Careful readers will note that the version of the veto contained in the Virginia Plan differed somewhat from that urged by Madison in his pre-Convention letters.  In those letters, Madison had argued that the national legislature should have the power to veto state legislation "in all cases whatsoever"; the Plan limited the veto to those state laws "contravening in the opinion of the National Legislature the articles of the Union."

In fact, the arguments concerning the veto on Friday June 8, 1787 - the next time the veto came up for discussion - give us some reason to believe that the caucus of the Virginia delegation that had produced the Virginia Plan had not been entirely comfortable with Madison's broader version and had restricted it somewhat, against Madison's wishes.

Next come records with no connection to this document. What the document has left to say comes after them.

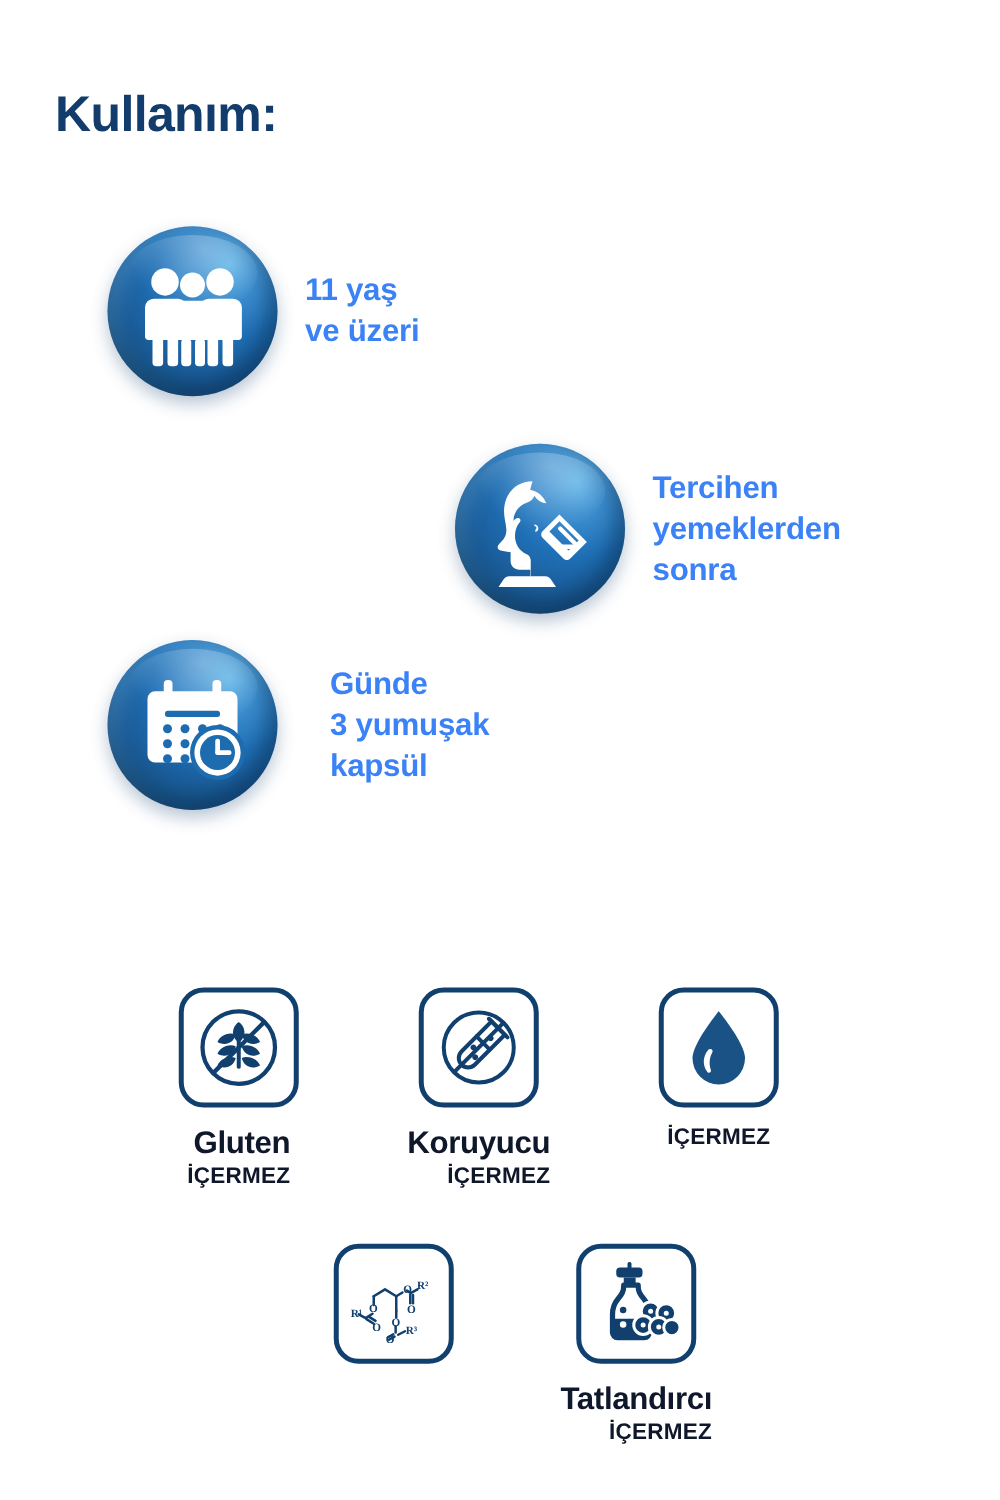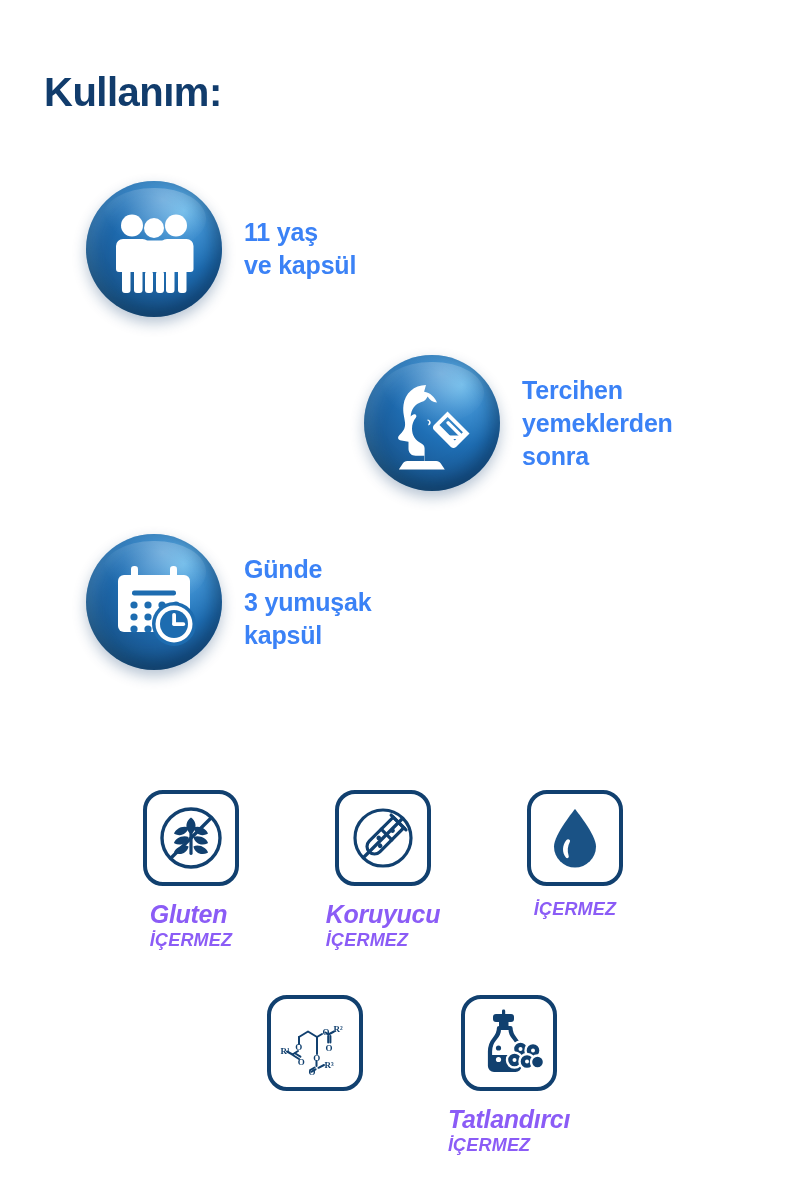"ve kapsül" span { text: kapsül -> üzeri }
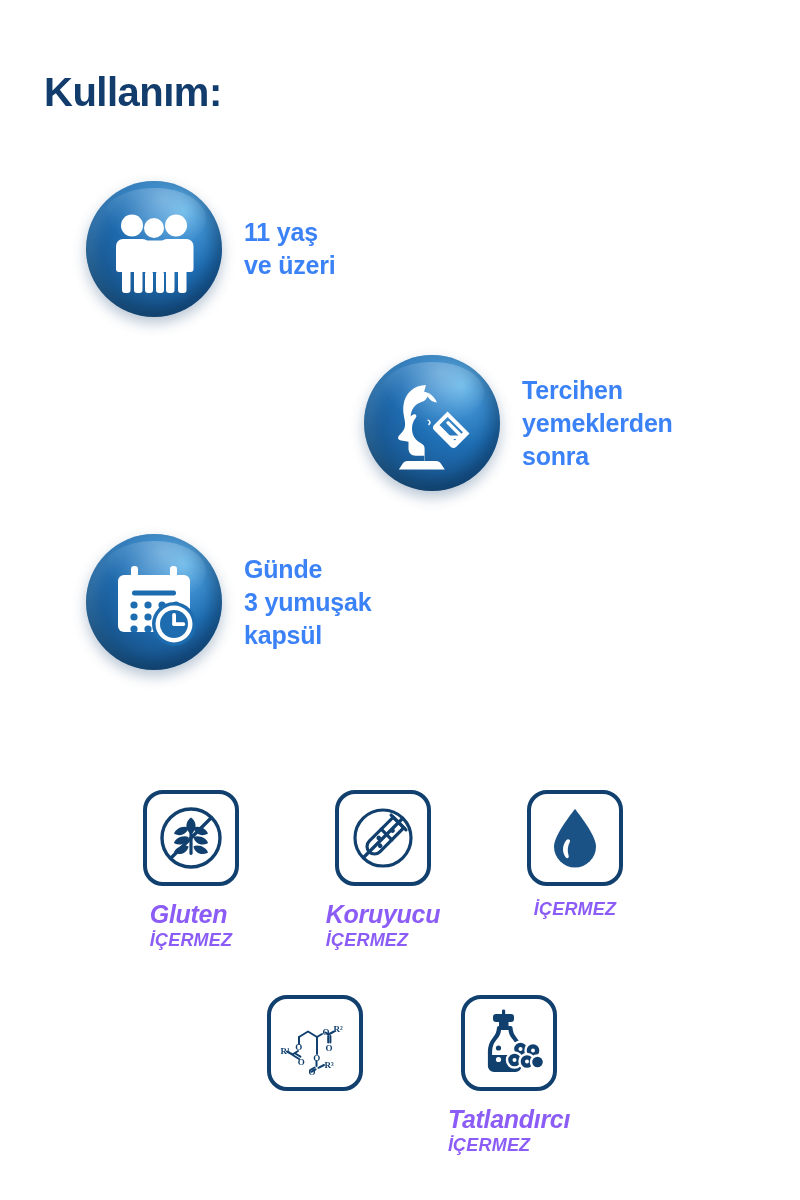"Günde" .usage-row.r3 { gap: none -> 20px; top: 534px -> 512px }
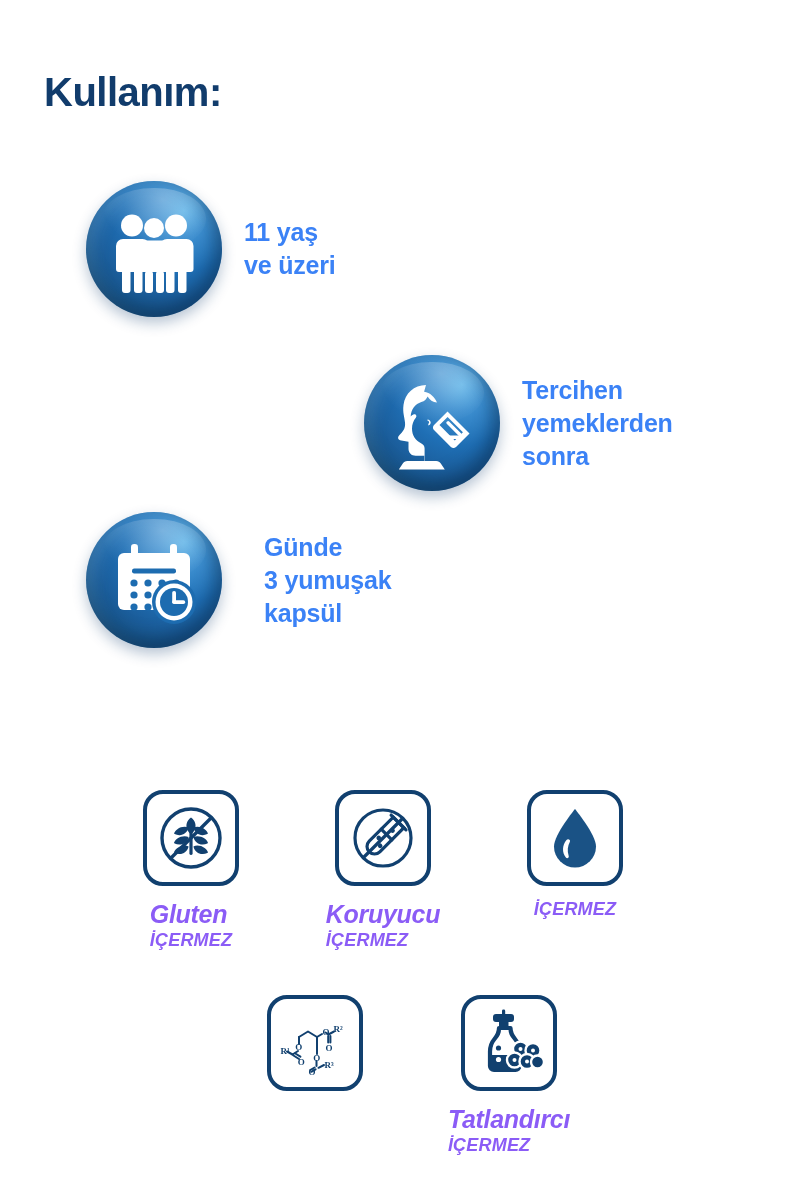"Gluten" .badge .caption { color: #8b5cf6 -> #0f172a; font-style: italic -> none; text-align: left -> right }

At the outset of debate on June 8 Charles Pinckney of South Carolina moved to modify the provision by granting the legislature the power to veto all state laws "which they should judge to be improper":

Mr. PINKNEY moved "that the National Legislature shd. have authority to negative all laws which they shd. judge to be improper." He urged that such a universality of the power was indispensably necessary to render it effectual; that the States must be kept in due subordination to the nation; that if the States were left to act of themselves in any case, it wd. be impossible to defend the national prerogatives, however extensive they might be on paper; that the acts of Congress had been defeated by this means; nor had foreign treaties escaped repeated violations; that this universal negative was in fact the corner stone of an efficient national Govt.; that under the British Govt. the negative of the Crown had been found beneficial, and the States are more one nation now, than the Colonies were then.
According to Prof. LaCroix, "some scholars suspect" that Madison "collud[ed] with Pinckney (his fellow lodger at Mary House's rooms at the corner of  Fifth and Market streets)".  Not only did Pinckney support the change with the same startling allusion to British practice that Madison had cited in his letters; Madison immediately jumped up and passionately seconded Pinckney's motion.  "[A]n indefinited power to negative legislative actions of the States" was, in Madison's view, "absolutely necessary to a perfect system."  It was the "mildest expedient" that could "controul [sic] the centrifugal tendency of the States" to "continually fly out of their proper orbits and destroy the order and harmony of the political System":

Mr. MADISON seconded the motion. He could not but regard an indefinite power to negative legislative acts of the States as absolutely necessary to a perfect system. Experience had evinced a constant tendency in the States to encroach on the federal authority; to violate national Treaties; to infringe the rights & interests of each other; to oppress the weaker party within their respective jurisdictions. A negative was the mildest expedient that could be devised for preventing these mischiefs. The existence of such a check would prevent attempts to commit them. Should no such precaution be engrafted, the only remedy wd. lie in an appeal to coercion. Was such a remedy eligible? was it practicable? Could the national resources, if exerted to the utmost enforce a national decree agst. Massts. abetted perhaps by several of her neighbours? It wd. not be possible. A small proportion of the Community, in a compact situation, acting on the defensive, and at one of its extremities might at any time bid defiance to the National authority. Any Govt. for the U. States formed on the supposed practicability of using force agst. the unconstitutional proceedings of the States, wd. prove as visionary & fallacious as the Govt. of Congs. The negative wd. render the use of force unnecessary. The States cd. of themselves then pass no operative act, any more than one branch of a Legislature where there are two branches, can proceed without the other. But in order to give the negative this efficacy, it must extend to all cases. A discrimination wd. only be a fresh source of contention between the two authorities. In a word, to recur to the illustrations borrowed from the planetary system. This prerogative of the General Govt. is the great pervading principle that must controul the centrifugal tendency of the States; which, without it, will continually fly out of their proper orbits and destroy the order & harmony of the political System.
 In the next post I will continue to chart the course of the federal veto through the Constitutional Convention.

Sunday, May 27, 2012

James Madison and the Federal Veto: "In all cases whatsoever"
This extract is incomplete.